# Given records
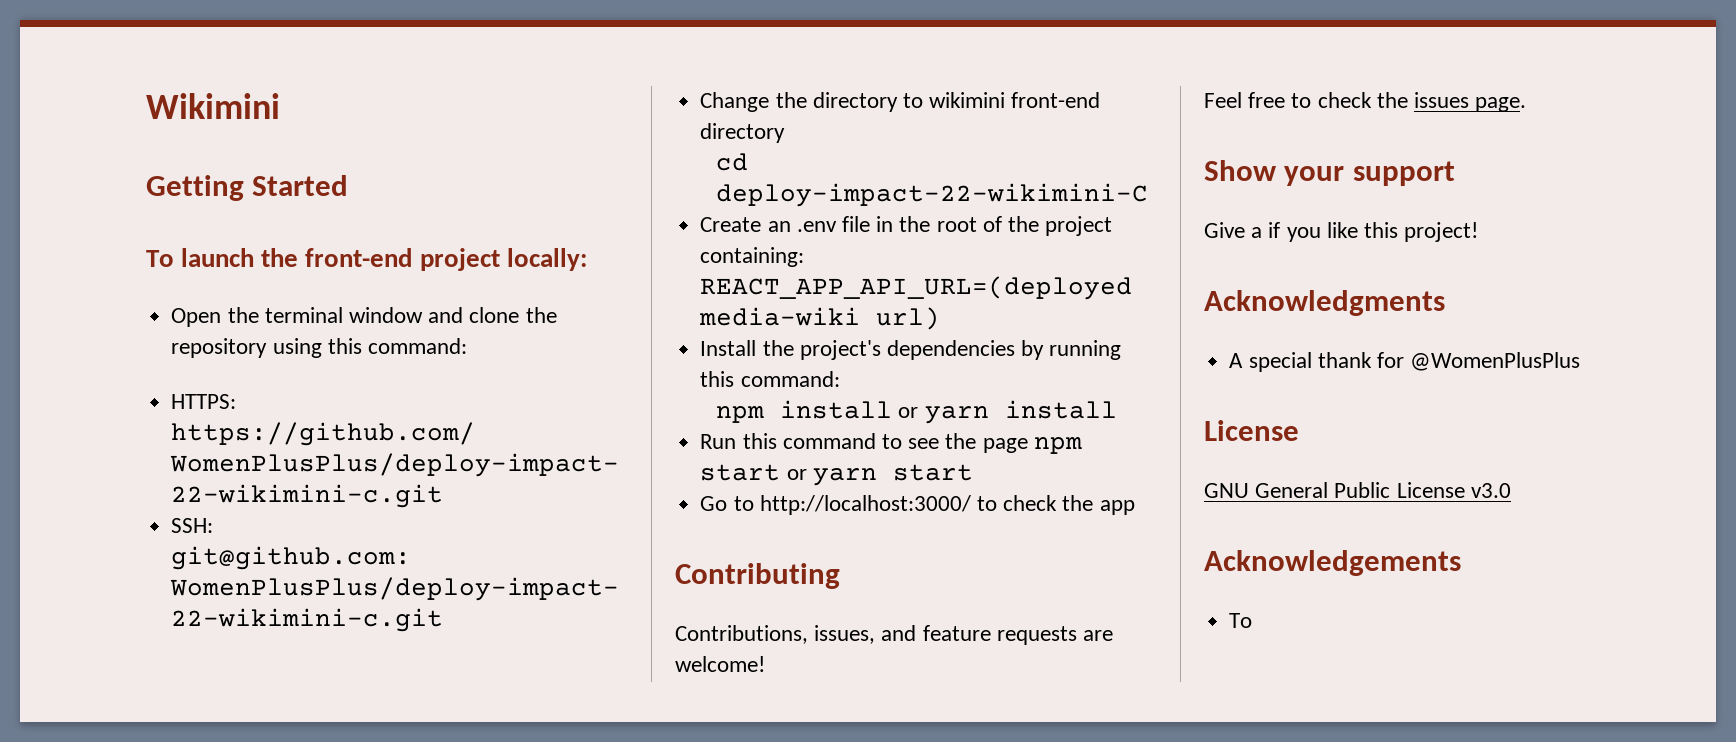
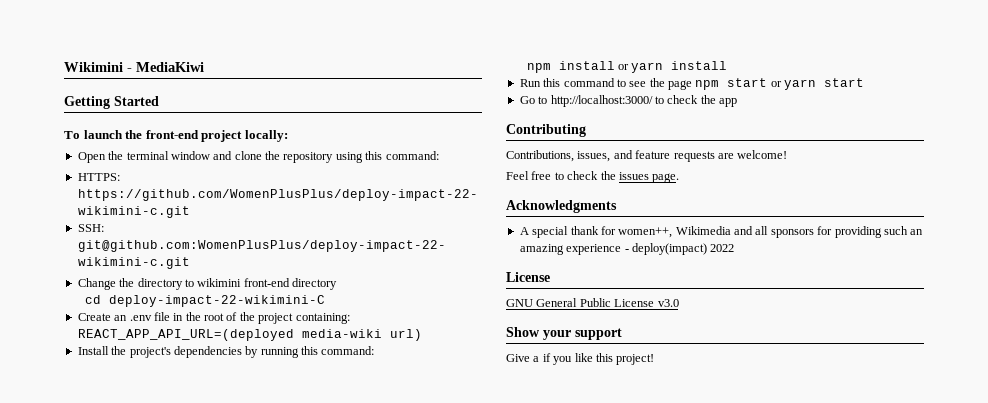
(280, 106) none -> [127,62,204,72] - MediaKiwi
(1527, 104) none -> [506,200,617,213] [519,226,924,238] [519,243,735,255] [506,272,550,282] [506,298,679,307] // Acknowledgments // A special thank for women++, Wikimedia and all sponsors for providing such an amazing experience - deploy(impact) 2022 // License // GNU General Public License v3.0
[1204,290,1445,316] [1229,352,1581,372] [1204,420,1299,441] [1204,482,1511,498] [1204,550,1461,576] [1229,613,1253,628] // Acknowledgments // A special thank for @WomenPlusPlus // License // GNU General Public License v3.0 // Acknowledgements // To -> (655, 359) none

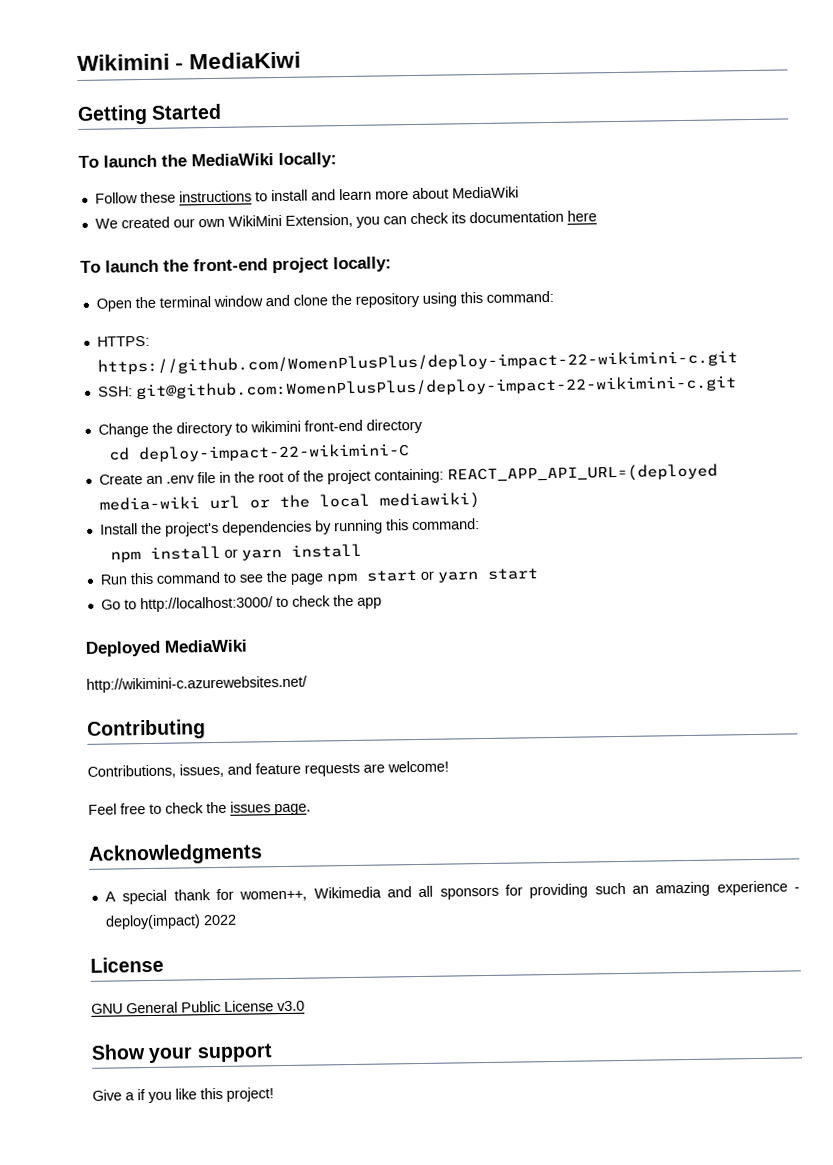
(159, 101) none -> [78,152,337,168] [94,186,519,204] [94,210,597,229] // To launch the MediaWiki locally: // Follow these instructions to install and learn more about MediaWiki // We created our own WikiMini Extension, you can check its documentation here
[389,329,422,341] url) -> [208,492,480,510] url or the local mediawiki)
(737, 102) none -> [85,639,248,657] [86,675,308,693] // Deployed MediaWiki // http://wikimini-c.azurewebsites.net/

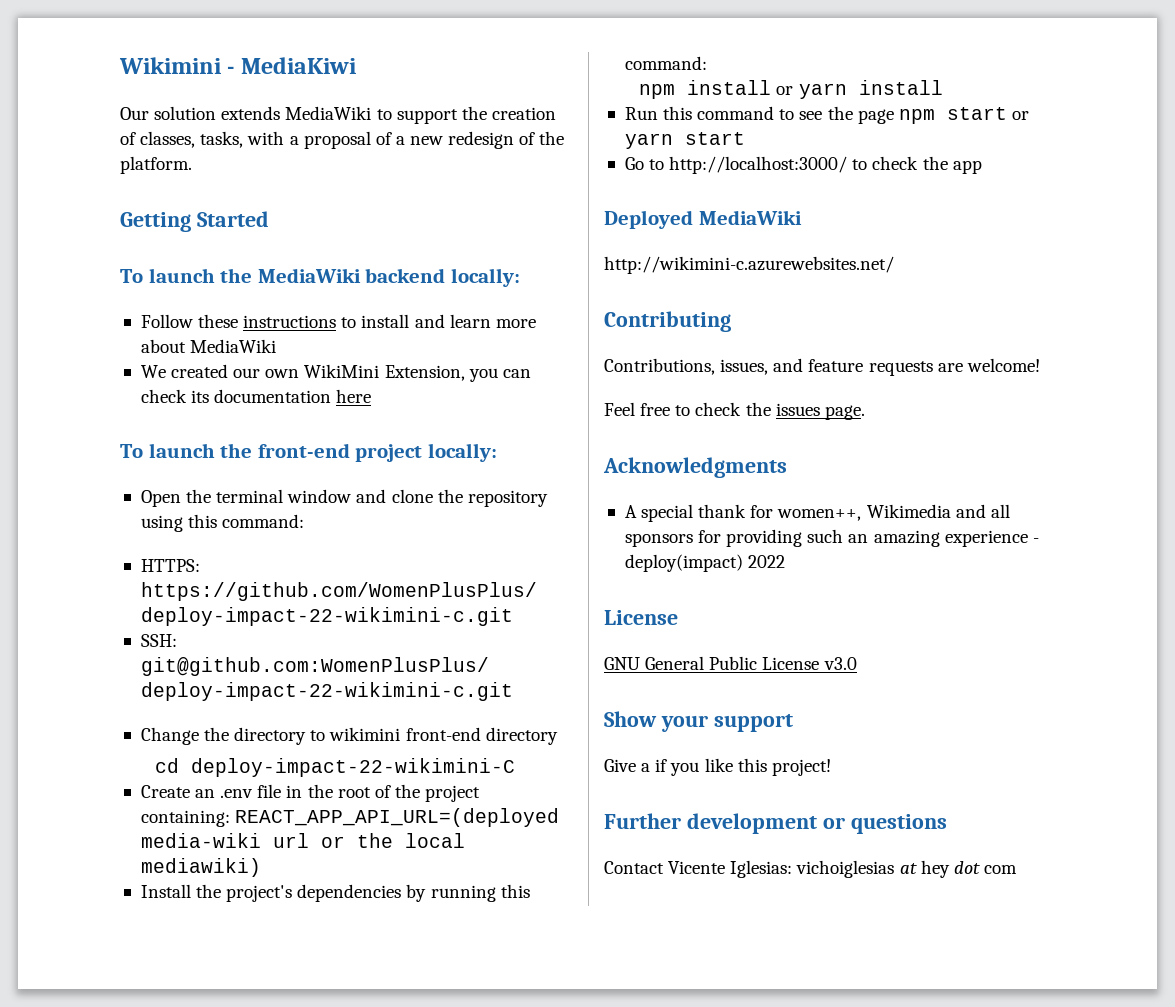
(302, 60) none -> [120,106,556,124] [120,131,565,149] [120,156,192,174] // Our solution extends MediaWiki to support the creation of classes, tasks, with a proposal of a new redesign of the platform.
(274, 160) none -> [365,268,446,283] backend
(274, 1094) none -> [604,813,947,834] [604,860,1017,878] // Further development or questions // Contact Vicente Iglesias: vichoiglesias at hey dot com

==

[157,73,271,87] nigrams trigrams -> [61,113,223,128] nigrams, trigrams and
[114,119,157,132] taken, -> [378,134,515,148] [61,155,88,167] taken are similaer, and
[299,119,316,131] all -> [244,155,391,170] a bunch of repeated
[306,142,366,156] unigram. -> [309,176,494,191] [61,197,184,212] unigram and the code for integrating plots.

---

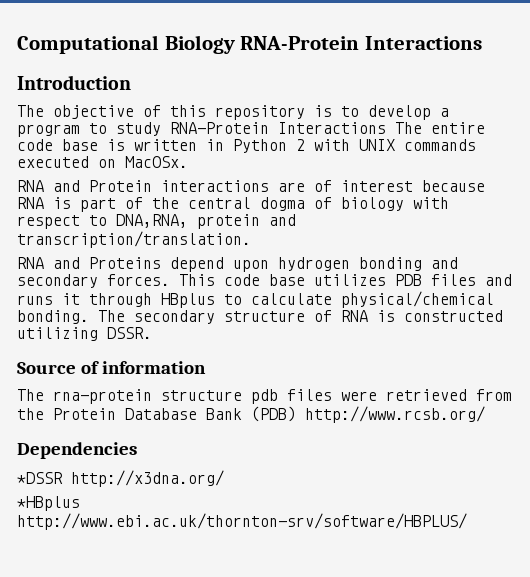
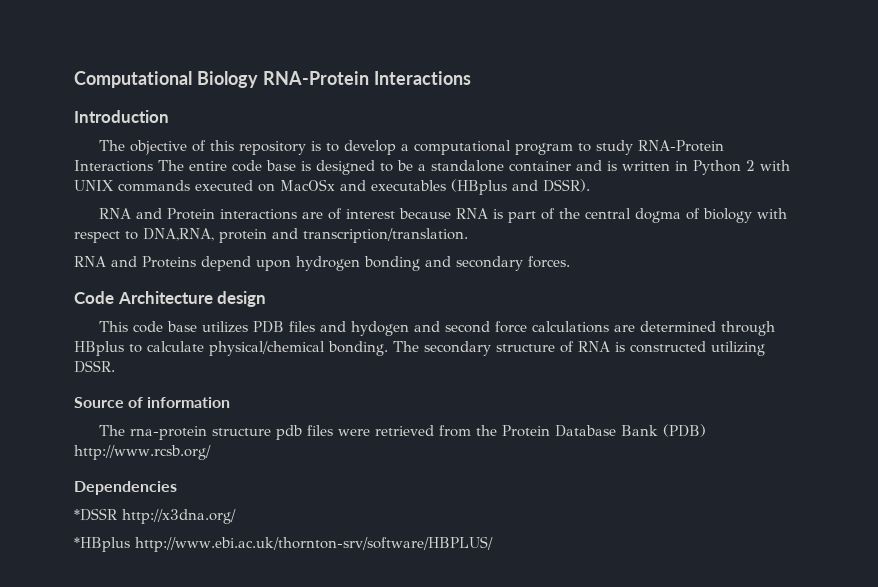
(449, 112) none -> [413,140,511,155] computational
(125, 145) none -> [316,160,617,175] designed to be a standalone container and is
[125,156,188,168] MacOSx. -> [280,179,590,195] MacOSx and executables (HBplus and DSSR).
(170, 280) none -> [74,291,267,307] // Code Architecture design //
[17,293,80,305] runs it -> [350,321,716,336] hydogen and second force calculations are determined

# Exercise aim
Your answer should be the lines of the listing above between the line holding "[157,73,271,87] nigrams trigrams" and the line holding "[306,142,366,156] unigram. ->", inclusive, restated word for word and alone.

# Task output
[157,73,271,87] nigrams trigrams -> [61,113,223,128] nigrams, trigrams and
[114,119,157,132] taken, -> [378,134,515,148] [61,155,88,167] taken are similaer, and
[299,119,316,131] all -> [244,155,391,170] a bunch of repeated
[306,142,366,156] unigram. -> [309,176,494,191] [61,197,184,212] unigram and the code for integrating plots.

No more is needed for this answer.